(Web interface edit records)
##########

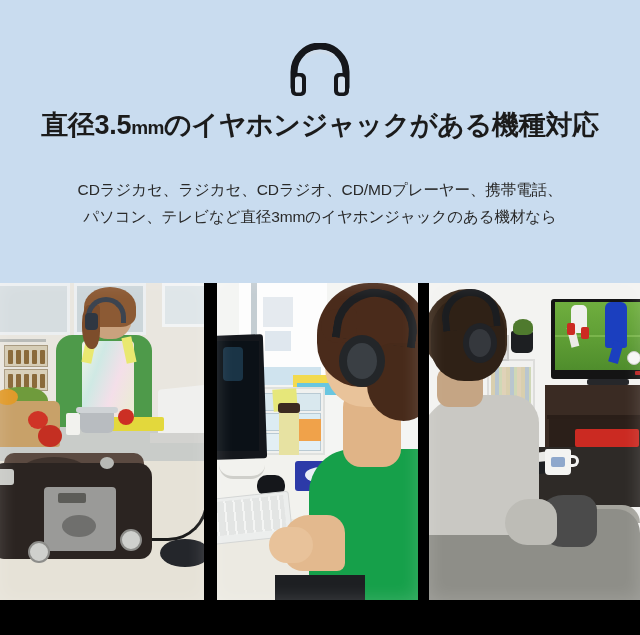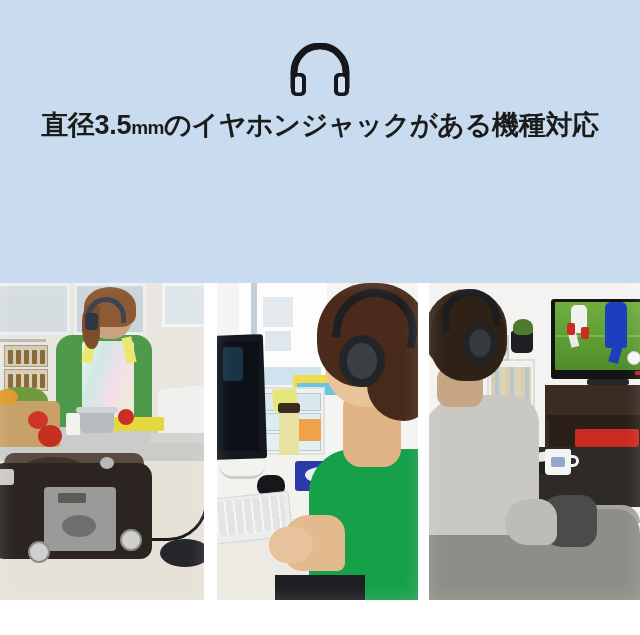--- a/index.html
+++ b/index.html
@@ -12,21 +12,21 @@
 
   body {
     font-family: "Liberation Sans", "DejaVu Sans", sans-serif;
     background: #c6d9ec;
   }
 
   .page {
     position: relative;
     width: 640px;
     height: 635px;
-    background: #ffffff;
+    background: #000000;
     overflow: hidden;
   }
 
   
   .top-band-a {
     position: absolute; left: 0; top: 0; width: 640px; height: 3px;
     background: #cfe0ea;
   }
   .top-band-b {
     position: absolute; left: 0; top: 3px; width: 640px; height: 3px;
@@ -395,20 +395,22 @@
         <rect x="45" y="30" width="15" height="23" rx="5" fill="#15171b"></rect>
         <rect x="49" y="33.5" width="7" height="16" rx="2.6" fill="#d5e2ef"></rect>
       </svg>
     </div>
 
     <div class="headline">
       <span>直径3.5</span><span class="unit">mm</span><span>のイヤホンジャックがある機種対応</span>
     </div>
 
     <div class="body-copy">
+      <span class="line">CDラジカセ、ラジカセ、CDラジオ、CD/MDプレーヤー、携帯電話、</span>
+      <span class="line">パソコン、テレビなど直径3mmのイヤホンジャックのある機材なら</span>
     </div>
   </div>
 
   <div class="strip">
 
     <div class="panel panel-1">
       <div class="scene">
         <div class="p1-wall"></div>
         <div class="p1-cab-a"></div>
         <div class="p1-cab-b"></div>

##########

__What you are asked to do__: A verbatim copy of every entry above, with no pictures, is the expected output.

__Written response__:
--- a/index.html
+++ b/index.html
@@ -12,21 +12,21 @@
 
   body {
     font-family: "Liberation Sans", "DejaVu Sans", sans-serif;
     background: #c6d9ec;
   }
 
   .page {
     position: relative;
     width: 640px;
     height: 635px;
-    background: #ffffff;
+    background: #000000;
     overflow: hidden;
   }
 
   
   .top-band-a {
     position: absolute; left: 0; top: 0; width: 640px; height: 3px;
     background: #cfe0ea;
   }
   .top-band-b {
     position: absolute; left: 0; top: 3px; width: 640px; height: 3px;
@@ -395,20 +395,22 @@
         <rect x="45" y="30" width="15" height="23" rx="5" fill="#15171b"></rect>
         <rect x="49" y="33.5" width="7" height="16" rx="2.6" fill="#d5e2ef"></rect>
       </svg>
     </div>
 
     <div class="headline">
       <span>直径3.5</span><span class="unit">mm</span><span>のイヤホンジャックがある機種対応</span>
     </div>
 
     <div class="body-copy">
+      <span class="line">CDラジカセ、ラジカセ、CDラジオ、CD/MDプレーヤー、携帯電話、</span>
+      <span class="line">パソコン、テレビなど直径3mmのイヤホンジャックのある機材なら</span>
     </div>
   </div>
 
   <div class="strip">
 
     <div class="panel panel-1">
       <div class="scene">
         <div class="p1-wall"></div>
         <div class="p1-cab-a"></div>
         <div class="p1-cab-b"></div>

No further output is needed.